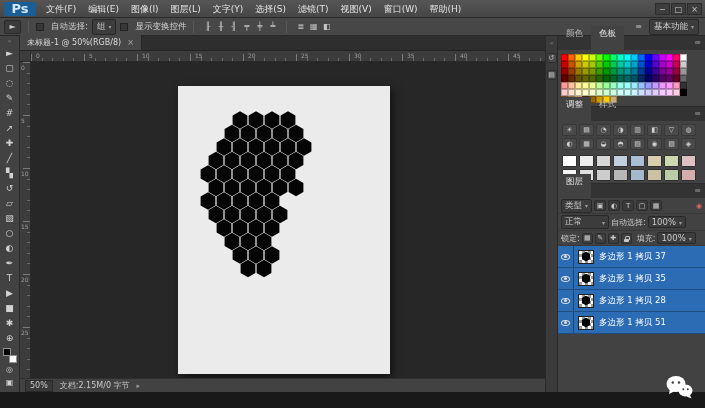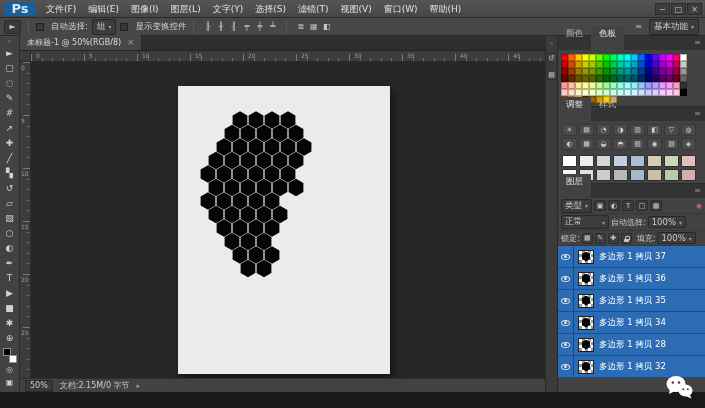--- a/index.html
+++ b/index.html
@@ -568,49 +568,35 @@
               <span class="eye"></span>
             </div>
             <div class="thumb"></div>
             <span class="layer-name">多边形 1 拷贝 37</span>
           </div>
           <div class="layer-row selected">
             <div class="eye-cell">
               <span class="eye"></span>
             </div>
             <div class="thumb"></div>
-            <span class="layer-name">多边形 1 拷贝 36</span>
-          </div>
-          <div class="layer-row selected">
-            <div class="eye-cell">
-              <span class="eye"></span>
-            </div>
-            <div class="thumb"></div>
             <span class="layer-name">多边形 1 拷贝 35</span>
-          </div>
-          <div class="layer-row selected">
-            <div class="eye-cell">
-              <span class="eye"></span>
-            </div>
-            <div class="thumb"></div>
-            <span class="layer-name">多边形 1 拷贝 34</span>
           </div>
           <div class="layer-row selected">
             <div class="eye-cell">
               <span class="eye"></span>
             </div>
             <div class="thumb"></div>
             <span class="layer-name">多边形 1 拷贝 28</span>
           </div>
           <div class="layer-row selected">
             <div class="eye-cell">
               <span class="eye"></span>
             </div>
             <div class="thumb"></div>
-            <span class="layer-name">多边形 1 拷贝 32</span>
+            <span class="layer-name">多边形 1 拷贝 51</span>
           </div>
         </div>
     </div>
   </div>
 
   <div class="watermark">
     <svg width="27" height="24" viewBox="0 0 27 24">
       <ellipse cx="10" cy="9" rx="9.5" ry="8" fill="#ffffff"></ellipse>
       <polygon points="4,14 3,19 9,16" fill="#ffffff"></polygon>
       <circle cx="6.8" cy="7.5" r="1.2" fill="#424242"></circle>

What needs to be done -> Print the material above exactly as it appears, but not its pictures.

Solution to the exercise ->
--- a/index.html
+++ b/index.html
@@ -568,49 +568,35 @@
               <span class="eye"></span>
             </div>
             <div class="thumb"></div>
             <span class="layer-name">多边形 1 拷贝 37</span>
           </div>
           <div class="layer-row selected">
             <div class="eye-cell">
               <span class="eye"></span>
             </div>
             <div class="thumb"></div>
-            <span class="layer-name">多边形 1 拷贝 36</span>
-          </div>
-          <div class="layer-row selected">
-            <div class="eye-cell">
-              <span class="eye"></span>
-            </div>
-            <div class="thumb"></div>
             <span class="layer-name">多边形 1 拷贝 35</span>
-          </div>
-          <div class="layer-row selected">
-            <div class="eye-cell">
-              <span class="eye"></span>
-            </div>
-            <div class="thumb"></div>
-            <span class="layer-name">多边形 1 拷贝 34</span>
           </div>
           <div class="layer-row selected">
             <div class="eye-cell">
               <span class="eye"></span>
             </div>
             <div class="thumb"></div>
             <span class="layer-name">多边形 1 拷贝 28</span>
           </div>
           <div class="layer-row selected">
             <div class="eye-cell">
               <span class="eye"></span>
             </div>
             <div class="thumb"></div>
-            <span class="layer-name">多边形 1 拷贝 32</span>
+            <span class="layer-name">多边形 1 拷贝 51</span>
           </div>
         </div>
     </div>
   </div>
 
   <div class="watermark">
     <svg width="27" height="24" viewBox="0 0 27 24">
       <ellipse cx="10" cy="9" rx="9.5" ry="8" fill="#ffffff"></ellipse>
       <polygon points="4,14 3,19 9,16" fill="#ffffff"></polygon>
       <circle cx="6.8" cy="7.5" r="1.2" fill="#424242"></circle>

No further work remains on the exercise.